▸ **Data provided**:

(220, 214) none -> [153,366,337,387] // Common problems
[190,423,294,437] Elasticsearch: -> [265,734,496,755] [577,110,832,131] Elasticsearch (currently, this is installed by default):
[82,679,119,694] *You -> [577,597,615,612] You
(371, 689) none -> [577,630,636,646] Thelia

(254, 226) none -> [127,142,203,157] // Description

--

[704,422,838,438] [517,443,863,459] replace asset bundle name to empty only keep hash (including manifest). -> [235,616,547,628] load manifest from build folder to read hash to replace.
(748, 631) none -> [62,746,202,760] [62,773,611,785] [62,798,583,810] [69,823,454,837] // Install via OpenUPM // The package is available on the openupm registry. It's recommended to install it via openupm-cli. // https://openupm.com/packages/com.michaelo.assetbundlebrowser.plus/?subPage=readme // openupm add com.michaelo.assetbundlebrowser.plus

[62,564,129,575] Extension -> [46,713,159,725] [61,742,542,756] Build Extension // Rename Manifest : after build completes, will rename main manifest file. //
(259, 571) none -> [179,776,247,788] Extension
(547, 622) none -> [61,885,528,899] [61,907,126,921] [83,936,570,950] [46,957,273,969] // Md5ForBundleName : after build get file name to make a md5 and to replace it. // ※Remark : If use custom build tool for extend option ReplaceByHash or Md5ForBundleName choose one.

▸ **What to do**: In the records above, find the lines containing "Extension" and copy them.

▸ **Answer**:
[62,564,129,575] Extension -> [46,713,159,725] [61,742,542,756] Build Extension // Rename Manifest : after build completes, will rename main manifest file. //
(259, 571) none -> [179,776,247,788] Extension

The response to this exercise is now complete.